Food - Drink
These Are The Main Regions Of Scotland That Produce Scotch
Not all bottles of Scotch whisky are the same — or even similar — just because they're made in Scotland. Many regions of the country have their own unique whisky, and the question of which is the best can invoke heated disputes; here are the biggest whisky-producing areas in Scotland, so you can sample a bottle from every region.
In 1905, the UK government distinguished five Scotch-producing regions: Highland, Lowland, Speyside, Campbeltown, and Islay. The 2009 Scotch Whisky Regulations demoted Campbeltown and Islay to mere "locations," but most whisky enthusiasts still use "region" as a generic term to refer to any of the original five areas.

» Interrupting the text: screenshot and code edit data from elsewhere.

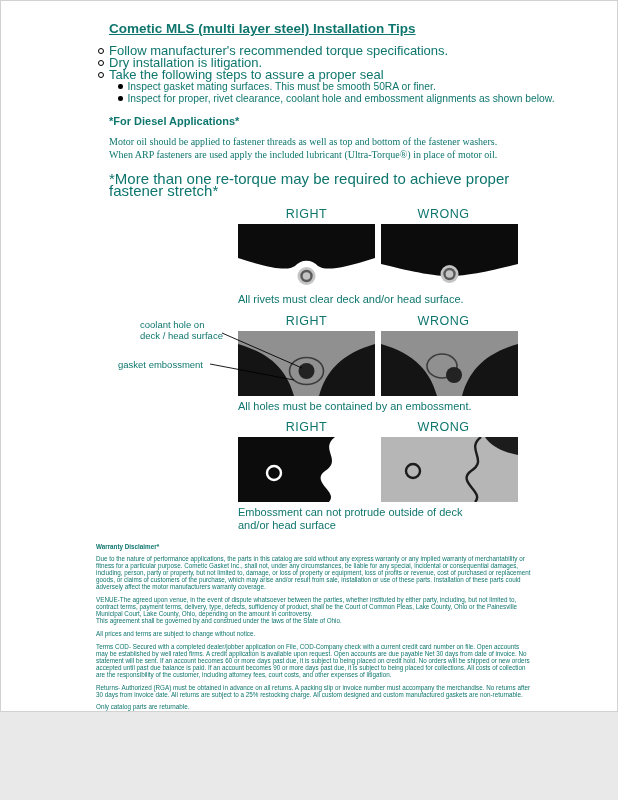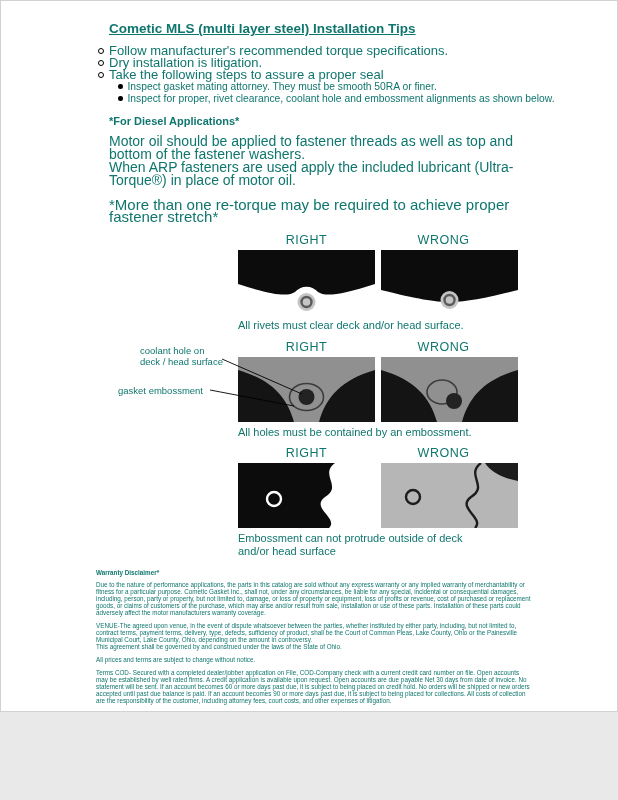--- a/index.html
+++ b/index.html
@@ -12,21 +12,21 @@
   .content { padding: 20px 86px 0 95px; }
 
   .doc-title { font-size: 13.5px; font-weight: bold; text-decoration: underline; margin: 0 0 8px 13px; line-height: 16px; }
 
   .bullet { display: flex; align-items: flex-start; font-size: 13px; line-height: 12px; margin-left: 2px; }
   .bullet-marker { flex: 0 0 auto; width: 4px; height: 4px; border: 1px solid #000; border-radius: 50%; margin: 3px 5px 0 0; }
   .sub-bullet { display: flex; align-items: flex-start; font-size: 10.3px; line-height: 12px; margin-left: 22px; white-space: nowrap; }
   .sub-bullet-marker { flex: 0 0 auto; width: 4.5px; height: 4.5px; background: #000; border-radius: 50%; margin: 3px 5px 0 0; }
 
   .section-heading { font-size: 11px; font-weight: bold; margin: 10px 0 7px 13px; line-height: 13px; }
-  .para { font-size: 14px; line-height: 13px; margin: 0 0 9px 13px; max-width: 424px; white-space: pre-line; }
+  .para { font-size: 10px; line-height: 13px; margin: 0 0 9px 13px; max-width: 424px; white-space: pre-line; font-family: Liberation Serif, serif; }
   .note { font-size: 15px; line-height: 12px; margin: 12px 0 10px 13px; }
 
   .figure { position: relative; width: 280px; margin: 0 0 8px 142px; }
   .panel-labels { display: flex; gap: 0; margin-bottom: 2px; }
   .panel-label { width: 137px; text-align: center; font-size: 12.5px; line-height: 15px; letter-spacing: 0.5px; }
   .panels { display: flex; gap: 6px; }
   .panel { width: 137px; height: 65px; display: block; }
   .figure-caption { font-size: 11px; line-height: 12.5px; margin-top: 4px; white-space: pre-line; }
 
   .annotation { position: absolute; font-size: 9.5px; line-height: 11px; white-space: pre-line; }
@@ -56,21 +56,21 @@
       <div class="bullet">
         <span class="bullet-marker"></span>
         <span>Dry installation is litigation.</span>
       </div>
       <div class="bullet">
         <span class="bullet-marker"></span>
         <span>Take the following steps to assure a proper seal</span>
       </div>
       <div class="sub-bullet">
         <span class="sub-bullet-marker"></span>
-        <span>Inspect gasket mating attorney.  They must be smooth 50RA or finer.</span>
+        <span>Inspect gasket mating surfaces.  This must be smooth 50RA or finer.</span>
       </div>
       <div class="sub-bullet">
         <span class="sub-bullet-marker"></span>
         <span>Inspect for proper, rivet clearance, coolant hole and embossment alignments as shown below.</span>
       </div>
     </div>
 
     <div class="section-heading">*For Diesel Applications*</div>
     <p class="para">Motor oil should be applied to fastener threads as well as top and bottom of the fastener washers.
 When ARP fasteners are used apply the included lubricant (Ultra-Torque®) in place of motor oil.</p>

Highland is the largest Scotch-producing area, and Highland scotches are known for being elegant and fruity, but also have the most variation within their region. The Speyside region contains the most distilleries, and citizens age their whisky in Sherry casks, which impart notes of vanilla, honey, apple, pear, and spice.
Lowland distilleries produce the lightest whisky, and were once known for triple-distilling their Scotch, but Auchentoshan is the only producer that still does so. Islay's Scotch is deep, brooding, and seriously smoky, while Campbeltown was once called "the whisky capital of the world," and their bottles carry notes of coastal salinity and toffee.